HWY_DIAGNOSTICS(push)
HWY_DIAGNOSTICS_OFF(disable : 4701, ignored "-Wuninitialized")
#include <arm_neon.h>
HWY_DIAGNOSTICS(pop)
Can you please post a patch against latest git for your idea? The risk of a missunderstanding is too high if you ask me that way :D
Sure, sent :)
this does not look good :-S
try:
- https://github.com/google/highway/pull/966#issuecomment-1237150317
push force it and ping me any time for results
@stefson can you try 55010e4b126d222acd6906ebdb32f723f94ccafb ?
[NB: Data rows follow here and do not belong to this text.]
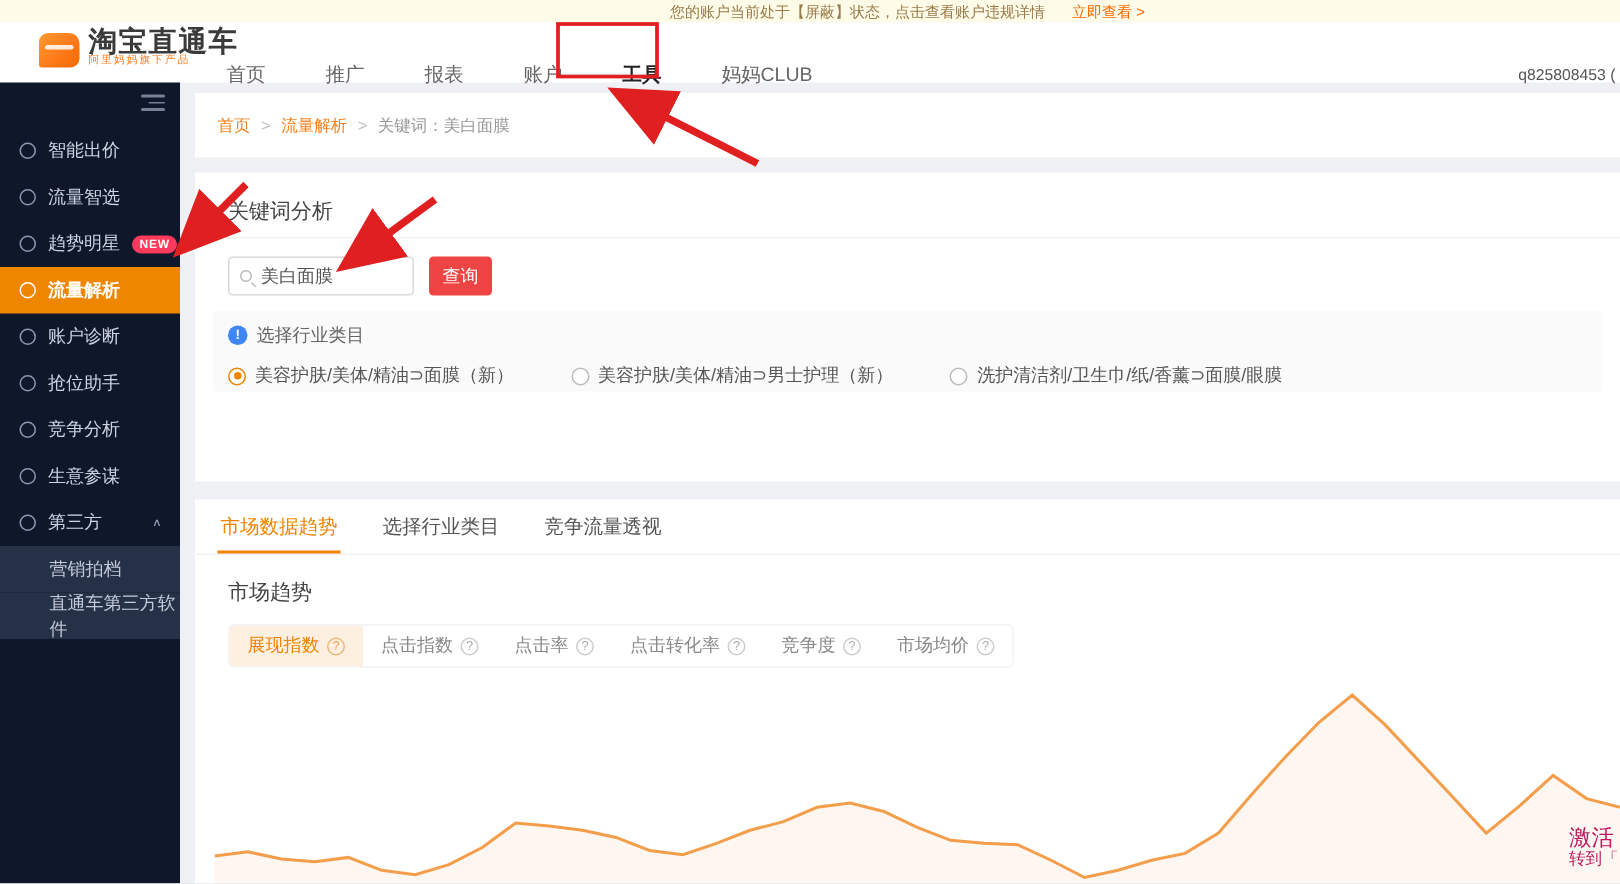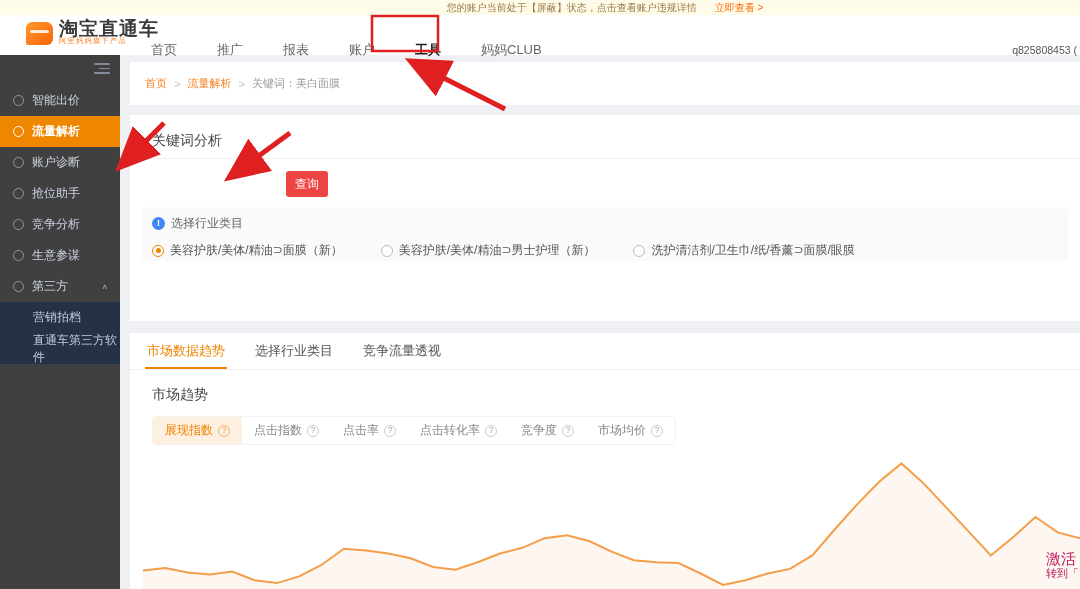"智能出价" .sidebar { background: #404040 -> #0f172a }
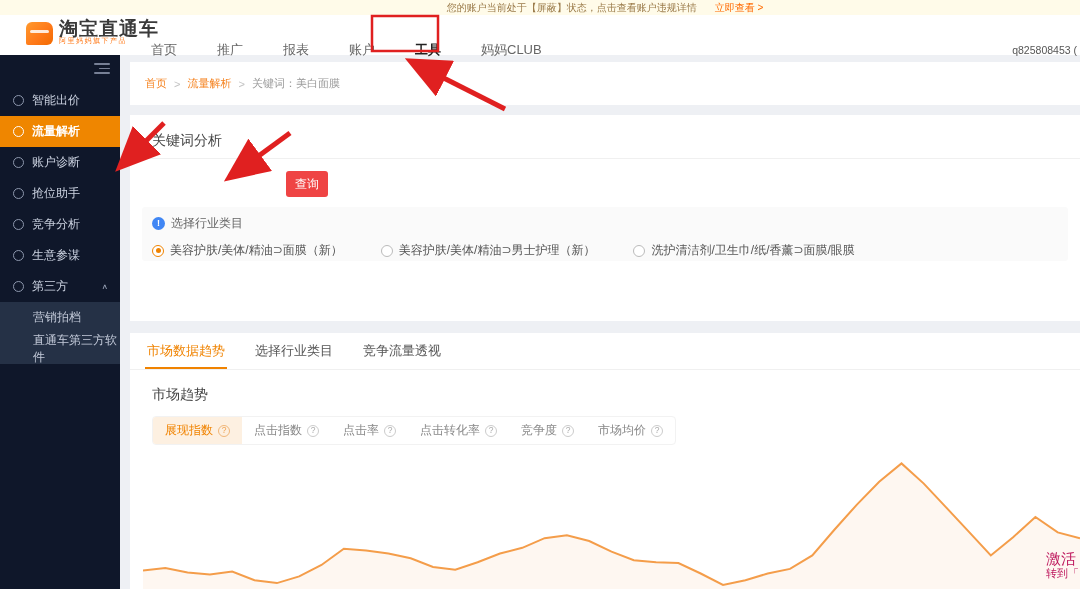"流量智选" div.m-item { html: none -> <div> <span></span> <span>流量智选</span> </div> }
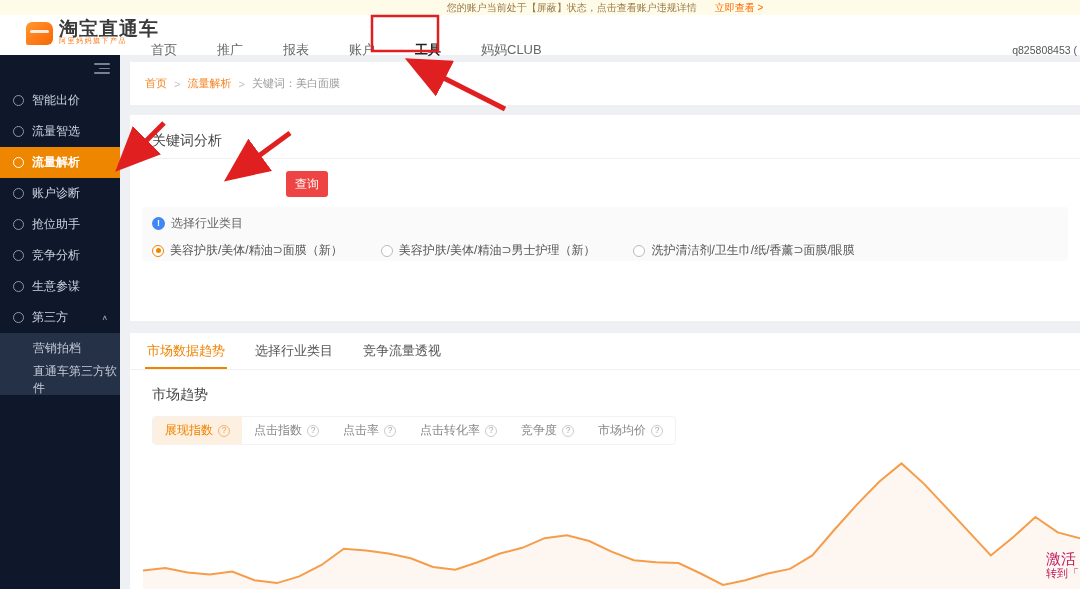"趋势明星" div.m-item { html: none -> <div> <span></span> <span>趋势明星</span> <span>NEW</span> </div> }
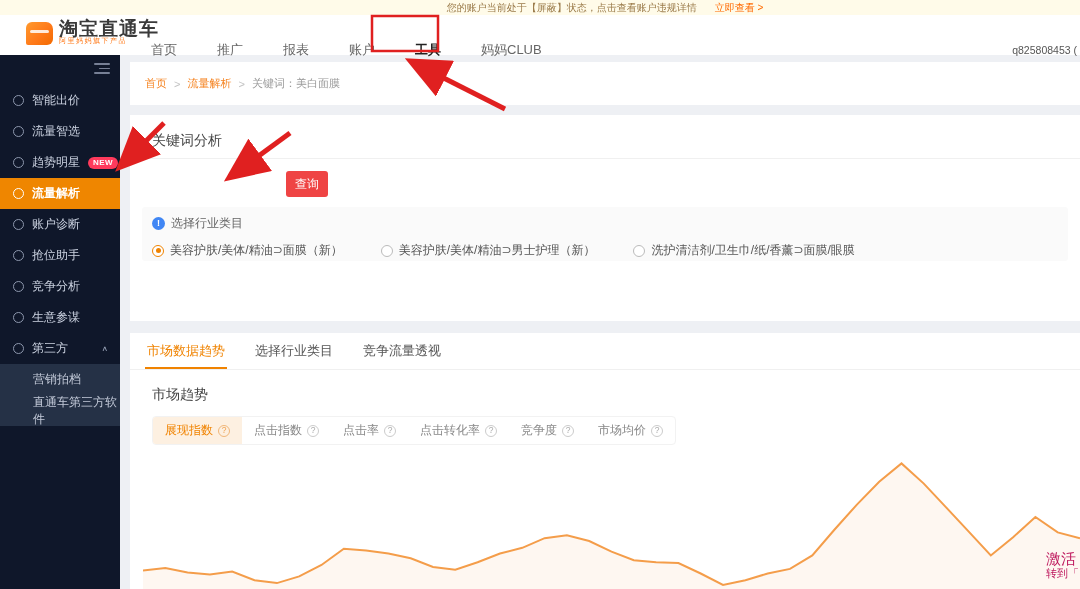"美白面膜" div.search-box { html: none -> <div> <span></span> <span>美白面膜</span> </div> }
it seems the compile is fixed by this commit: https://github.com/google/highway/commit/864d97bc74de6681d3e5e382582ddaa2a0837426
patching https://github.com/google/highway/commit/55010e4b126d222acd6906ebdb32f723f94ccafb on top of current git fails:
/usr/lib/gcc/armv7a-unknown-linux-gnueabihf/10.4.0/include/arm_neon.h:11002:1: error: inlining failed in call to ‘always_inline’ ‘void vst1q_u64(uint64_t*, uint64x2_t)’: target specific option mismatch
/usr/lib/gcc/armv7a-unknown-linux-gnueabihf/10.4.0/include/arm_neon.h:10974:1: error: inlining failed in call to ‘always_inline’ ‘void vst1q_f32(float32_t*, float32x4_t)’: target specific option mismatch
/usr/lib/gcc/armv7a-unknown-linux-gnueabihf/10.4.0/include/arm_neon.h:10944:1: error: inlining failed in call to ‘always_inline’ ‘void vst1q_s16(int16_t*, int16x8_t)’: target specific option mismatch
/usr/lib/gcc/armv7a-unknown-linux-gnueabihf/10.4.0/include/arm_neon.h:10974:1: error: inlining failed in call to ‘always_inline’ ‘void vst1q_f32(float32_t*, float32x4_t)’: target specific option mismatch
/usr/lib/gcc/armv7a-unknown-linux-gnueabihf/10.4.0/include/arm_neon.h:11002:1: error: inlining failed in call to ‘always_inline’ ‘void vst1q_u64(uint64_t*, uint64x2_t)’: target specific option mismatch
/usr/lib/gcc/armv7a-unknown-linux-gnueabihf/10.4.0/include/arm_neon.h:10944:1: error: inlining failed in call to ‘always_inline’ ‘void vst1q_s16(int16_t*, int16x8_t)’: target specific option mismatch
/usr/lib/gcc/armv7a-unknown-linux-gnueabihf/10.4.0/include/arm_neon.h:10951:1: error: inlining failed in call to ‘always_inline’ ‘void vst1q_s32(int32_t*, int32x4_t)’: target specific option mismatch
/usr/lib/gcc/armv7a-unknown-linux-gnueabihf/10.4.0/include/arm_neon.h:10951:1: error: inlining failed in call to ‘always_inline’ ‘void vst1q_s32(int32_t*, int32x4_t)’: target specific option mismatch
/usr/lib/gcc/armv7a-unknown-linux-gnueabihf/10.4.0/include/arm_neon.h:10958:1: error: inlining failed in call to ‘always_inline’ ‘void vst1q_s64(int64_t*, int64x2_t)’: target specific option mismatch
/usr/lib/gcc/armv7a-unknown-linux-gnueabihf/10.4.0/include/arm_neon.h:10958:1: error: inlining failed in call to ‘always_inline’ ‘void vst1q_s64(int64_t*, int64x2_t)’: target specific option mismatch
/usr/lib/gcc/armv7a-unknown-linux-gnueabihf/10.4.0/include/arm_neon.h:11002:1: error: inlining failed in call to ‘always_inline’ ‘void vst1q_u64(uint64_t*, uint64x2_t)’: target specific option mismatch
full build log: build.log.gz
for aarch64, current git does fail with many errors ( full log: aarch64-current-git-build.log.gz ) , which is fixed with the proposed patch from https://github.com/google/highway/commit/55010e4b126d222acd6906ebdb32f723f94ccafb
Thank you, then we'll commit that patch shortly :)
yeah, lets watch the fireworks
armv7-gcc still broken with commit https://github.com/google/highway/commit/99340469dd310055f8f269ebe1621c9aaaa79322 , here is the build log: build.log.gz
Thanks for sharing the result. I was unable to reproduce it with GCC 10.3 (godbolt lacks 10.4) and -O2 -march=armv7-a -mfpu=vfpv3-d16, and your -O2 -mfloat-abi=hard -mfpu=vfpv3-d16 -marm -mlibarch=armv7-a+fp -march=armv7-a+fp.
https://gcc.godbolt.org/z/KrYz818xY
can you please name me the gcc versions (gcc-10.3.0 and later) which godbolt offers you? (Edit: I meant versions :D )
You can see them in the dropdown menu in the link above, where it currently says "ARM GCC 10.3.1" :) The next higher one is 11.1.
ah, got it! :D
I can offer you a log of failed compile with gcc-11.3.0, which seems identically to me: gcc-11.3.0-armv7a.log.gz
:) The question is not whether we can get it to fail with other compilers. Instead the problem appears to be the configuration of the compiler, because it works (see godbolt link) with 11.3 and the flags specified there. Have you compiled gcc from source, or is it from a binary release?